__STUDY MATERIAL__.
[Start of Attachment]

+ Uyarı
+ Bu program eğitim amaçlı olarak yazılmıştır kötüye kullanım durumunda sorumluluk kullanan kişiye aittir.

[End of Attachment]
[Start of Attachment]

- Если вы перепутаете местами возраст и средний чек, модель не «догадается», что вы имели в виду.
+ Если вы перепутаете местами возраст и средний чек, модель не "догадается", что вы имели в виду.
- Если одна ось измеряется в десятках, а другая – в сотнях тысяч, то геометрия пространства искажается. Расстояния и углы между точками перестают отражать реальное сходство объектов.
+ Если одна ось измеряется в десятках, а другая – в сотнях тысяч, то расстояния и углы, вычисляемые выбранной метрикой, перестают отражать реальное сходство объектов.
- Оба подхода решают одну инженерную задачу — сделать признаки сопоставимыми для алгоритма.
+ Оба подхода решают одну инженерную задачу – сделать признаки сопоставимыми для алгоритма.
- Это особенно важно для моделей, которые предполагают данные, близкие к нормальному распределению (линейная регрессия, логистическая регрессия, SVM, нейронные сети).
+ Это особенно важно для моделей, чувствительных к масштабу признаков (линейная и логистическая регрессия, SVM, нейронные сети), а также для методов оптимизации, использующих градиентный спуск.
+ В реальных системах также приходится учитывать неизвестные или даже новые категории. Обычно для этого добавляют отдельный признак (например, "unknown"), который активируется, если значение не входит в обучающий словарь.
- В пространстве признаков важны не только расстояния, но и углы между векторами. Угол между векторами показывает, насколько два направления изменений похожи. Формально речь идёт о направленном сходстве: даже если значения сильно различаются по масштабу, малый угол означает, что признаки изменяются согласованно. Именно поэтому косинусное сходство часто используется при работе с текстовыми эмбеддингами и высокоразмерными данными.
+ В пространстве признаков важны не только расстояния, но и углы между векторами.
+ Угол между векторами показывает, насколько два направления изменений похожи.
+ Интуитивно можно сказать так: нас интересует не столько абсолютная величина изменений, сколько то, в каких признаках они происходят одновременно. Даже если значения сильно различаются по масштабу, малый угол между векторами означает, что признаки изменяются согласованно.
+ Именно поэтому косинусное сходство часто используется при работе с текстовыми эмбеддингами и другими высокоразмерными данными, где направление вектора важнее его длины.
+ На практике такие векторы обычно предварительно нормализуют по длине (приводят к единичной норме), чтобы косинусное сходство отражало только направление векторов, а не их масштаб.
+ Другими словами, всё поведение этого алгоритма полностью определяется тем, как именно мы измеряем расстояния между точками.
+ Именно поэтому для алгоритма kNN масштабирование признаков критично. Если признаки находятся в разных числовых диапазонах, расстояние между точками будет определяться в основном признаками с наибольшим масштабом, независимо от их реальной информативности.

[End of Attachment]

__ABOUT THIS TASK__.
Take the lines above from the one containing "не их масштаб." down to the one containing "их реальной информативности.", and transcribe them exactly, both ends included.

__FINISHED TASK__.
+ На практике такие векторы обычно предварительно нормализуют по длине (приводят к единичной норме), чтобы косинусное сходство отражало только направление векторов, а не их масштаб.
+ Другими словами, всё поведение этого алгоритма полностью определяется тем, как именно мы измеряем расстояния между точками.
+ Именно поэтому для алгоритма kNN масштабирование признаков критично. Если признаки находятся в разных числовых диапазонах, расстояние между точками будет определяться в основном признаками с наибольшим масштабом, независимо от их реальной информативности.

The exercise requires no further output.